[Opening Entries shown section]

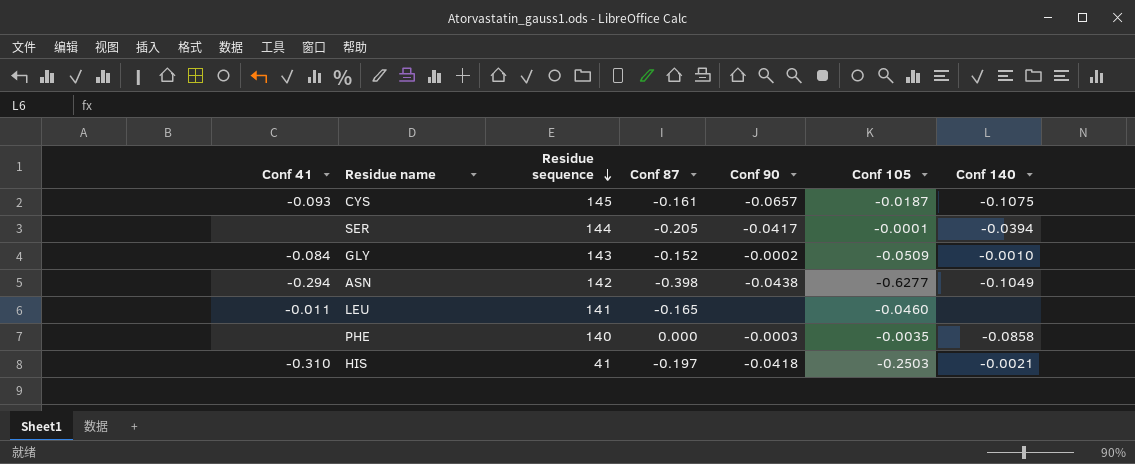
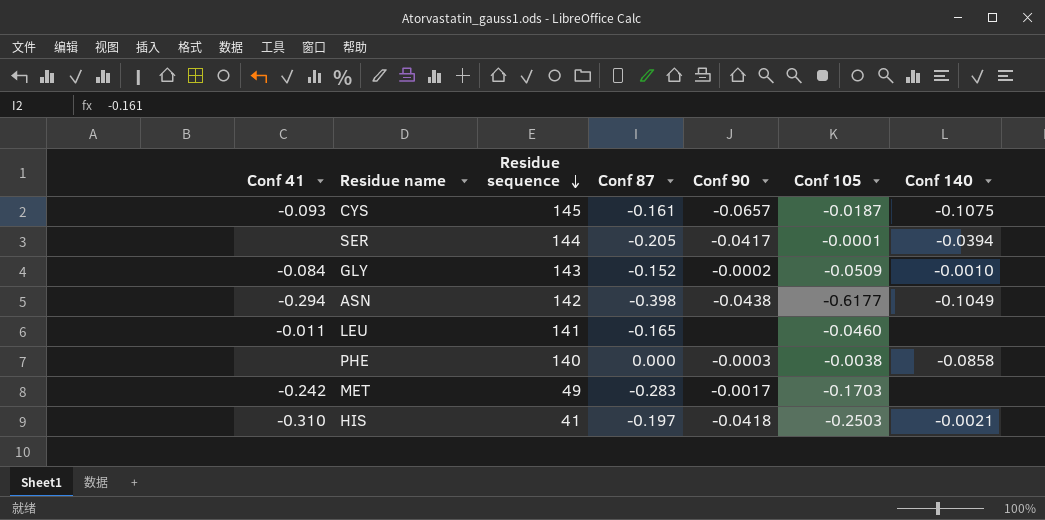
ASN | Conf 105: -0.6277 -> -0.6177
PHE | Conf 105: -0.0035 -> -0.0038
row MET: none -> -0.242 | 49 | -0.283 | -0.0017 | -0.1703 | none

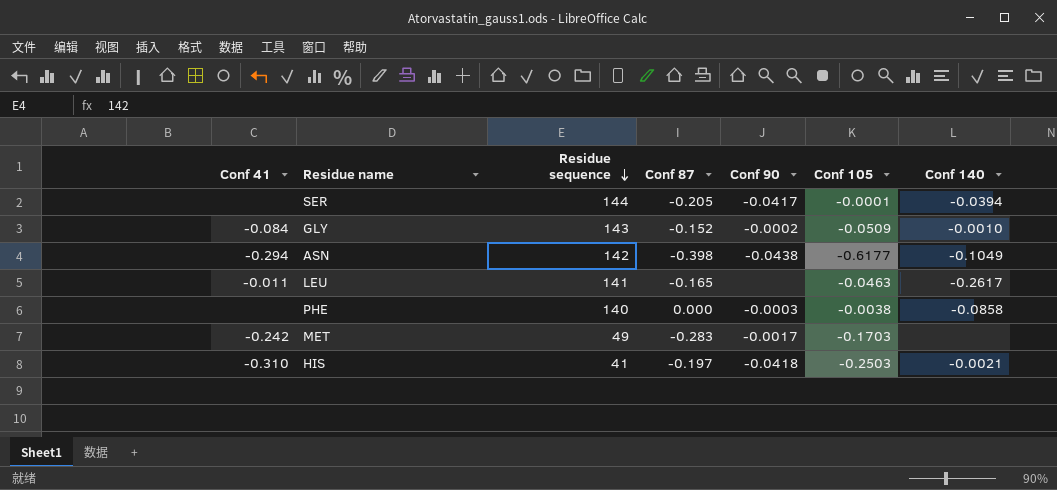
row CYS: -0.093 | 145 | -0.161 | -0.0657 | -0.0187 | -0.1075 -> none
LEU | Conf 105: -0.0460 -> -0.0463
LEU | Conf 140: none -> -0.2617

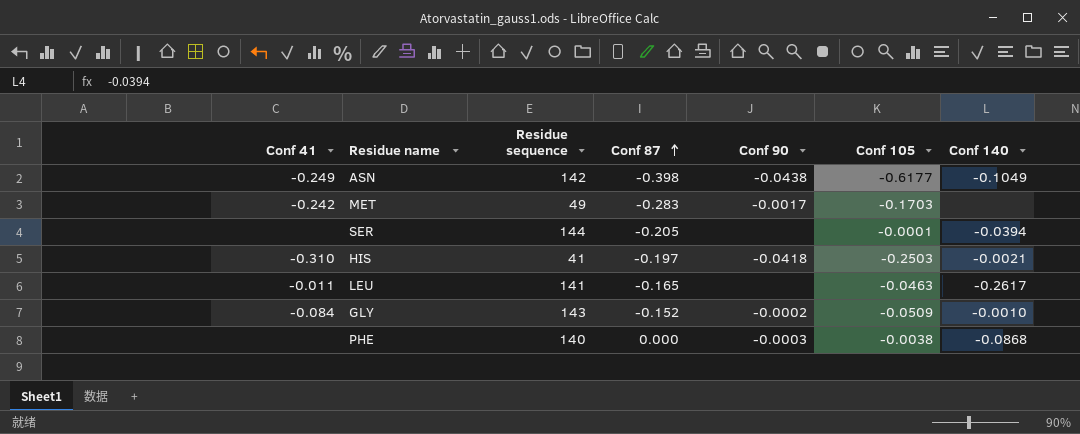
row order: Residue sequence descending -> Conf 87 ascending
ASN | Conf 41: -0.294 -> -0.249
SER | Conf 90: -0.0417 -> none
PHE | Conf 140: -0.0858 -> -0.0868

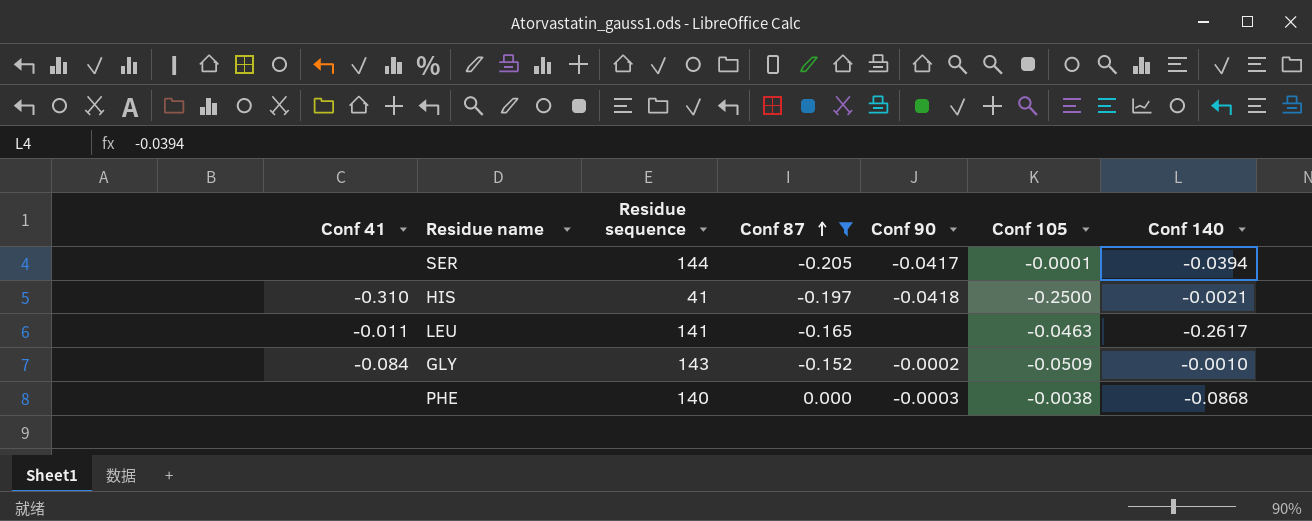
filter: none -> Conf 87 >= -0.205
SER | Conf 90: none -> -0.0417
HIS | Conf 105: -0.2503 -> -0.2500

[Closing Entries shown section]
[Opening Entries shown section]

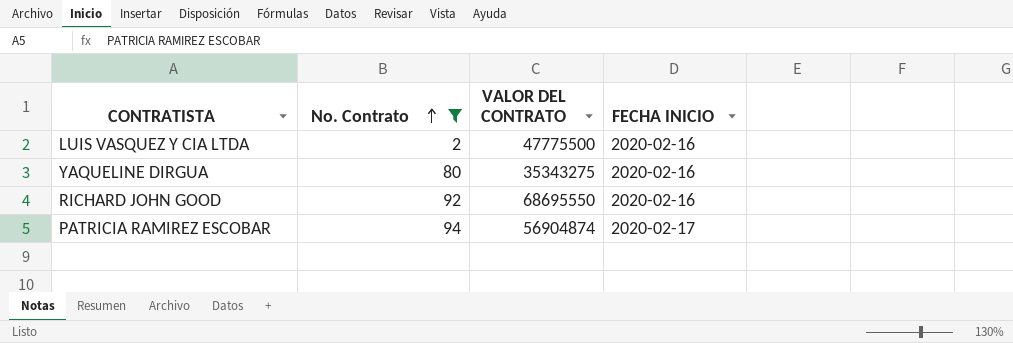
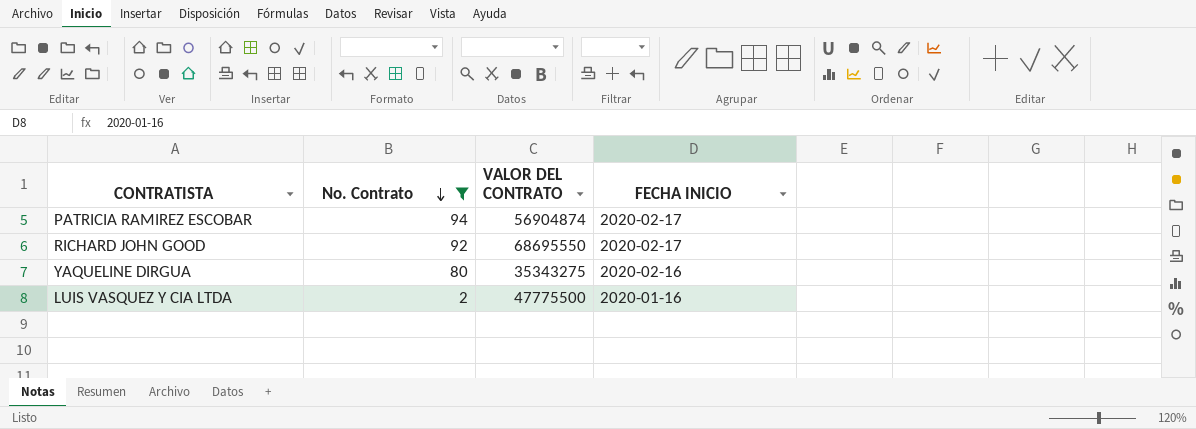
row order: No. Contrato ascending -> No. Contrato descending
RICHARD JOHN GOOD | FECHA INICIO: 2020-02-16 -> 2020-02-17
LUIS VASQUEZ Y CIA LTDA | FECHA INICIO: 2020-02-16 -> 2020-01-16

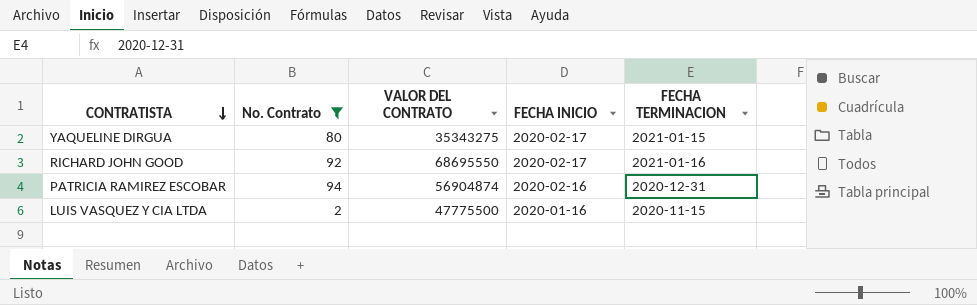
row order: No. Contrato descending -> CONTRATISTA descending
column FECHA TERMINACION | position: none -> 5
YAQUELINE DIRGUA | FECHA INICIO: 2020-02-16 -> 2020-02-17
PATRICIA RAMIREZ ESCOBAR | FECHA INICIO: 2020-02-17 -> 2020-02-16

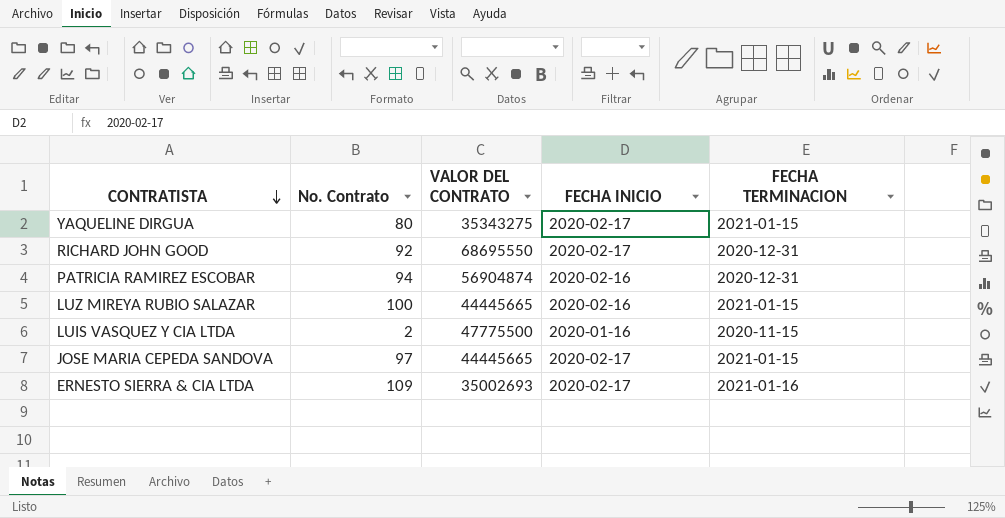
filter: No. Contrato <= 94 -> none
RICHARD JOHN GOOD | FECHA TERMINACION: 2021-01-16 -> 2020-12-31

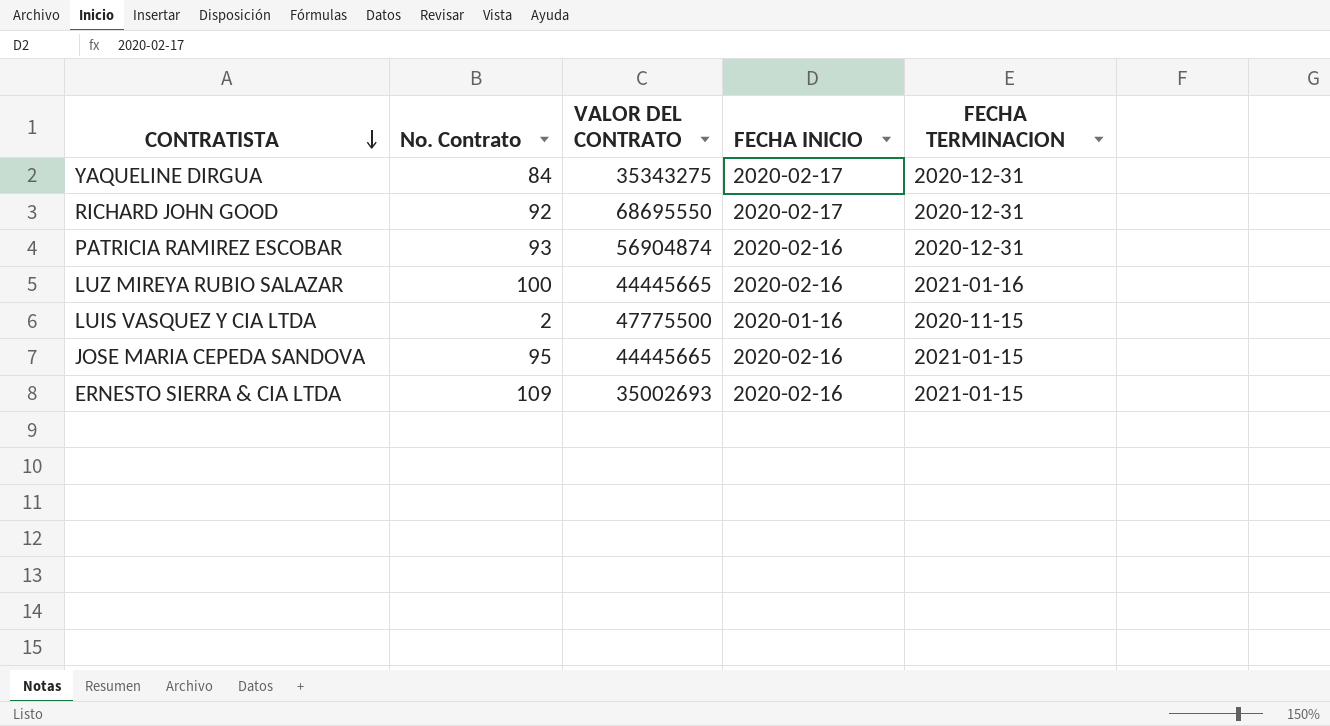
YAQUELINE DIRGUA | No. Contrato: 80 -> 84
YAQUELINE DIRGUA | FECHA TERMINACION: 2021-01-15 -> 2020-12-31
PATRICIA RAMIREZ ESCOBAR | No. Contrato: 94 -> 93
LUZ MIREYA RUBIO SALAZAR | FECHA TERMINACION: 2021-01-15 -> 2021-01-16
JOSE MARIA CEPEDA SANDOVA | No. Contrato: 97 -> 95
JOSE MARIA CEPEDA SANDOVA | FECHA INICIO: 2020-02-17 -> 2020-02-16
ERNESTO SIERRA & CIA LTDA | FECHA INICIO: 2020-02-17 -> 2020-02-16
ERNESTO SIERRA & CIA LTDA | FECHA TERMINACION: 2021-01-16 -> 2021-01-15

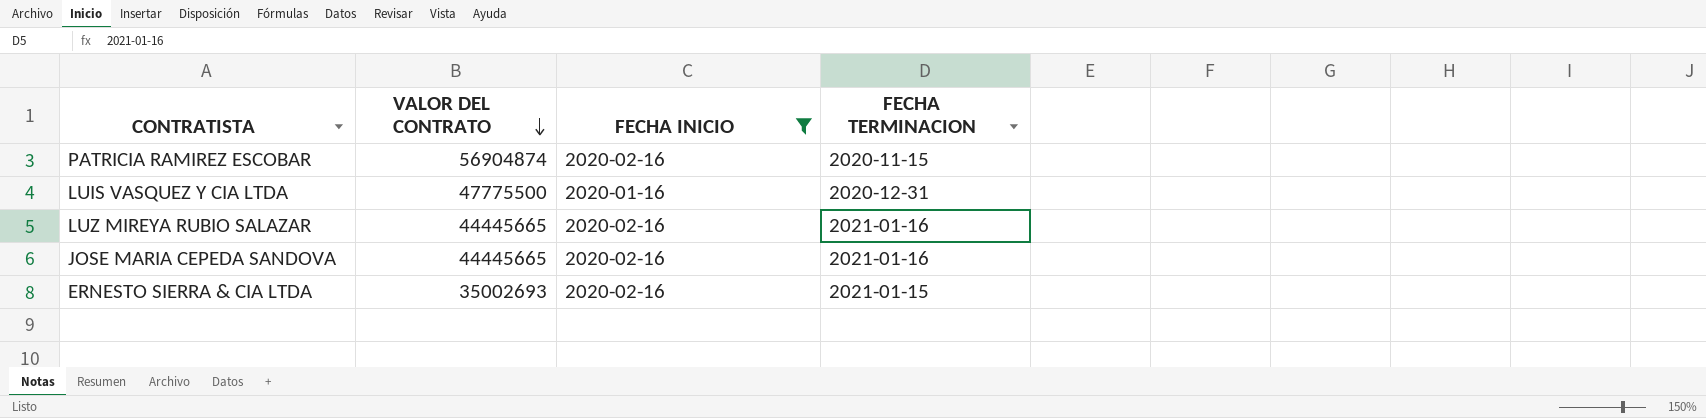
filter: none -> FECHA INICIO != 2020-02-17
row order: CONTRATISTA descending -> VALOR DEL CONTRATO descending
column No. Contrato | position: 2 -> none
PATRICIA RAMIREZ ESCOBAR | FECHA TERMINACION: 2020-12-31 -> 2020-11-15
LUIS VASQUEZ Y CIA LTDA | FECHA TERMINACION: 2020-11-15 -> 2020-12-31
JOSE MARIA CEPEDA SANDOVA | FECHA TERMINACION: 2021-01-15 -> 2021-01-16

[Closing Entries shown section]
[Opening Entries shown section]

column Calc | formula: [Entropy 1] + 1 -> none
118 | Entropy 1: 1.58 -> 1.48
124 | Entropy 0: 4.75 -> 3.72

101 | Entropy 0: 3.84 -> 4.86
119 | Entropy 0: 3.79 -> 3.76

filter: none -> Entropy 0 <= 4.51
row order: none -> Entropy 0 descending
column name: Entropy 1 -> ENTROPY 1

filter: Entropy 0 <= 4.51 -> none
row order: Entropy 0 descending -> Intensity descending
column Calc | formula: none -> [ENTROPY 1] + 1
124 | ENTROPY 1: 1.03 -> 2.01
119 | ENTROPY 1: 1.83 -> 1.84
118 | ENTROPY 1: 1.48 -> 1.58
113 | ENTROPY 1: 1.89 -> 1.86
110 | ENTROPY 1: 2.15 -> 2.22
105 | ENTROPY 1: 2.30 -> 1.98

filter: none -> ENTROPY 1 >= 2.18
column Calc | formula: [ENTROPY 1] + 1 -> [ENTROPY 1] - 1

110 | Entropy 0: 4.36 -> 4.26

[Closing Entries shown section]

Task requirements:
Each line above that has the word "INICIO" should be copied.

Solution for this task:
RICHARD JOHN GOOD | FECHA INICIO: 2020-02-16 -> 2020-02-17
LUIS VASQUEZ Y CIA LTDA | FECHA INICIO: 2020-02-16 -> 2020-01-16
YAQUELINE DIRGUA | FECHA INICIO: 2020-02-16 -> 2020-02-17
PATRICIA RAMIREZ ESCOBAR | FECHA INICIO: 2020-02-17 -> 2020-02-16
JOSE MARIA CEPEDA SANDOVA | FECHA INICIO: 2020-02-17 -> 2020-02-16
ERNESTO SIERRA & CIA LTDA | FECHA INICIO: 2020-02-17 -> 2020-02-16
filter: none -> FECHA INICIO != 2020-02-17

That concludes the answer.